Chez deux des enfants malades traités, des signaux émanant des cellules coniques de l’oeil traité ont été observés 6 à 14 mois après l’administration du traitement. L’activité des cellules était étroitement similaire à celle observée chez les individus sains, et ce type d’activité n’a jamais été observé avant la prise du traitement chez les patients concernés.
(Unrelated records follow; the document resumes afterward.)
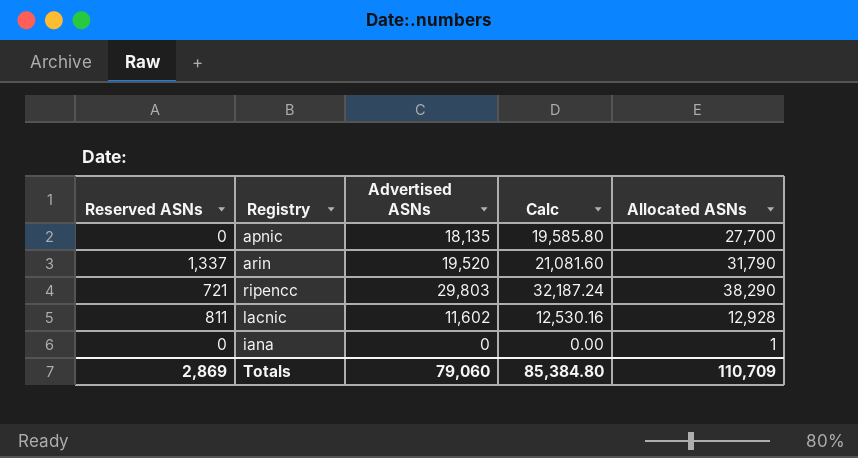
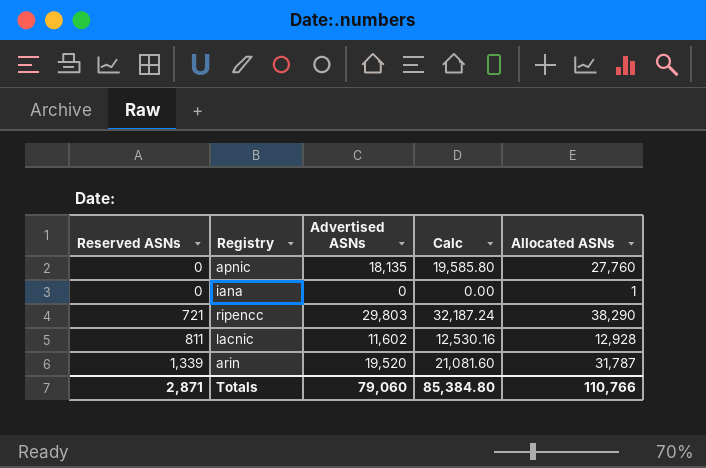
row order: none -> Reserved ASNs ascending
apnic | Allocated ASNs: 27,700 -> 27,760
arin | Reserved ASNs: 1,337 -> 1,339
arin | Allocated ASNs: 31,790 -> 31,787
Totals | Reserved ASNs: 2,869 -> 2,871
Totals | Allocated ASNs: 110,709 -> 110,766

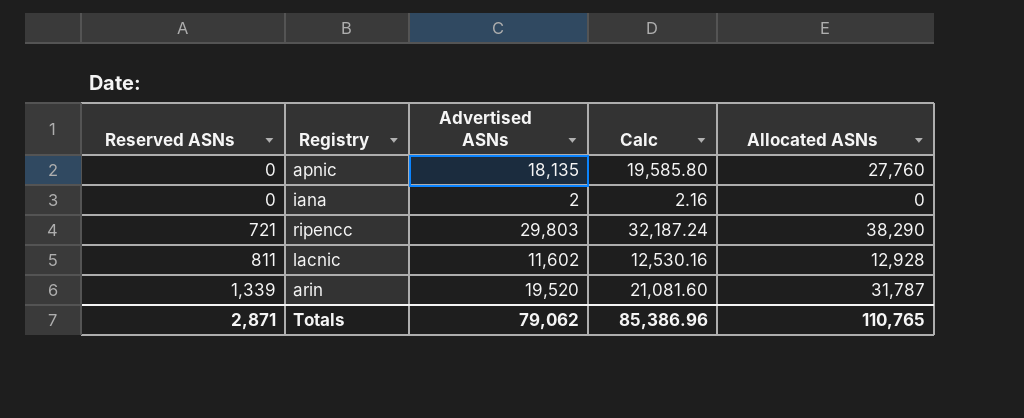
iana | Advertised ASNs: 0 -> 2
iana | Calc: 0.00 -> 2.16
iana | Allocated ASNs: 1 -> 0
Totals | Advertised ASNs: 79,060 -> 79,062
Totals | Calc: 85,384.80 -> 85,386.96
Totals | Allocated ASNs: 110,766 -> 110,765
Les participants ont également effectué des tests psychophysiques évaluant la capacité de leurs yeux à percevoir différents contrastes et couleurs. La perception liée aux cellules coniques a été considérablement améliorée chez les deux enfants susmentionnés.
Chez les deux autres enfants daltoniens traités, l’efficacité de la thérapie ne serait pas à exclure d’après les chercheurs, car les effets pourraient survenir plus tard. Il est également possible que les tests effectués en vue de déceler une amélioration de l’acuité visuelle ne soient pas suffisamment adaptés. De plus, la totalité des résultats n’aurait pas encore été compilée. L’efficacité réelle du traitement devrait donc être réévaluée.